Some of you are missing the point - (deprecated) SEM Research Topics forum at WebmasterWorld - WebmasterWorld

Forum Moderators: open

Message Too Old, No Replies

Some of you are missing the point

Textual optimization is only part of the story

ArmchairExecutive

1:27 pm on Dec 2, 2000 (gmt 0)

Hi everybody - this is my first ever post here - thought I could offer some guidance.

I read some people who think sites ranking highly which do not contain the search term in question must be spam. This often is not at all the case. It has a lot to do with the latest algorithms Altavista and others have been using.

A few months ago I read a research paper written by groups of researches including Altavista's research team about how they used link popularity in assessing rankings. Basically this is what I could make of how they rank. I don't guarantee this is precisely what they use but I have a strong inkling based on observation that they use some similar variation.
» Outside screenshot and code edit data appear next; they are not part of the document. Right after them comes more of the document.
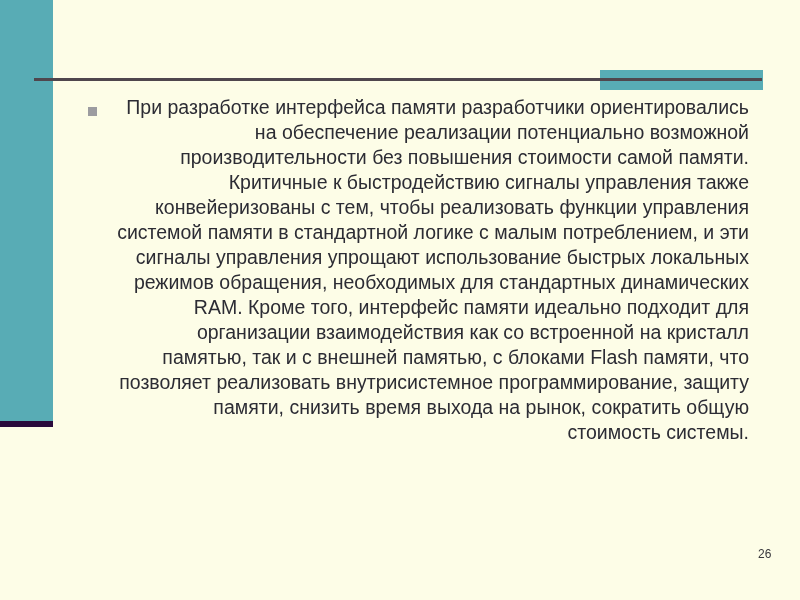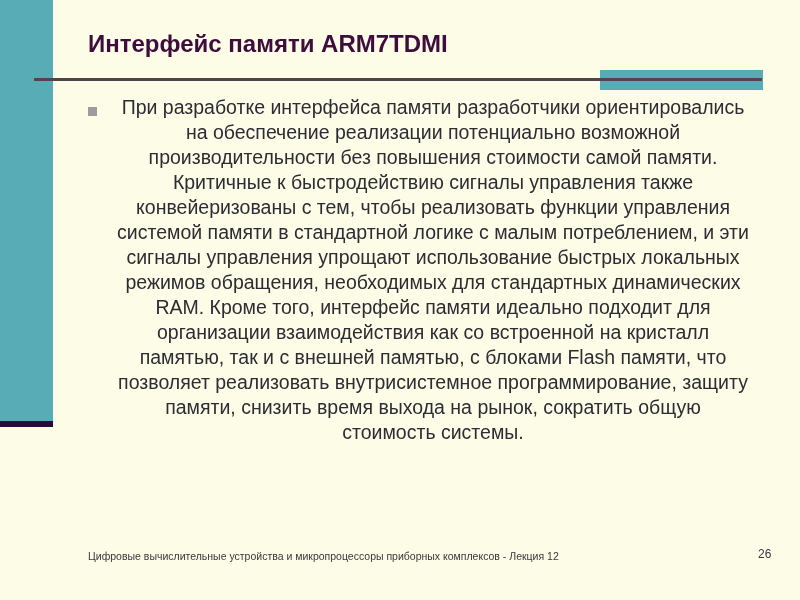--- a/index.html
+++ b/index.html
@@ -70,21 +70,21 @@
     background: #9C9CA0;
   }
   .body-text {
     position: absolute;
     left: 117px;
     top: 95px;
     width: 632px;
     font-size: 19.5px;
     line-height: 25px;
     color: #2C2C34;
-    text-align: center;
+    text-align: right;
   }
   .footer {
     position: absolute;
     left: 88px;
     top: 550px;
     font-size: 10.5px;
     color: #38383C;
     white-space: nowrap;
   }
   .page-number {
@@ -97,26 +97,24 @@
   }
 </style>
 </head>
 <body>
 
 <div class="slide">
 
   <div class="left-bar"></div>
   <div class="left-bar-accent"></div>
 
-  <div class="title">Интерфейс памяти ARM7TDMI</div>
 
   <div class="rule-tab"></div>
   <div class="title-rule"></div>
 
   <div class="bullet-square"></div>
 
   <div class="body-text">При разработке интерфейса памяти разработчики ориентировались на обеспечение реализации потенциально возможной производительности без повышения стоимости самой памяти. Критичные к быстродействию сигналы управления также конвейеризованы с тем, чтобы реализовать функции управления системой памяти в стандартной логике с малым потреблением, и эти сигналы управления упрощают использование быстрых локальных режимов обращения, необходимых для стандартных динамических RAM. Кроме того, интерфейс памяти идеально подходит для организации взаимодействия как со встроенной на кристалл памятью, так и с внешней памятью, с блоками Flash памяти, что позволяет реализовать внутрисистемное программирование, защиту памяти, снизить время выхода на рынок, сократить общую стоимость системы.</div>
 
-  <div class="footer">Цифровые вычислительные устройства и микропроцессоры приборных комплексов - Лекция 12</div>
 
   <div class="page-number">26</div>
 
 </div>
 
 </body></html>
1. Given a particular search term, search the entire database of crawled sites for a subset of sites with high textual relevance to the term. Lets call this set, H.
2. Collect all of the sites that are linked to (above a linking code relevance threshold) from any site in H. Lets call this set, A.
3. "Hubs" are sites in H which have lots of relevant links to "authorities" in A. "Authorities" are sites in A which are relevantly linked to by the best "hubs". Sound circular? It is - but some neat linear algebra called eigen-analysis makes sense of it and assigns a quality measure to each hub and each authority.
4. The rankings for the chosen search term are the highest ranking authorities selected as per above. (Also hubs seem to be rewarded highly as well - thats why linking to relevant sites can often be beneficial)

So, as you can see, a high ranking authority for a particular search term need not have that particular search term anywhere on the page PROVIDED it is linked to by a lot of hubs that do.

Without an appreciation of the above, I really dont see how anybody could possibly still have their sanity intact ;)

redzone

3:01 pm on Dec 2, 2000 (gmt 0)

WebmasterWorld Senior Member

10+ Year Member

armchairexecutive:
welcome to WMW...
While some complain about how specific URL's are ranking well for a specific KWP, without it appearing in the title, and sometimes body text.

Most of us are well aware of the link popularity weighting into AV's algorithm, and their has been some discussion over the past year, about Clever(IBM)'s new link popularity, authority hub model...

While AV has been the most visible, as is Google, there are many other's (iWon's Inktomi tuned Algo), that are employing this methodology...

Again, welcome to WMW...

ArmchairExecutive

8:50 pm on Dec 2, 2000 (gmt 0)

redzone,

Thanks for the welcome.

I know that many understand the importance of link popularity. I have read much of this forum and was a participant in Brett's Buddylink program. However without an understanding of the specifics of the actual algorithm, link popularity alone is not enough to explain this lack of need for textual relevance.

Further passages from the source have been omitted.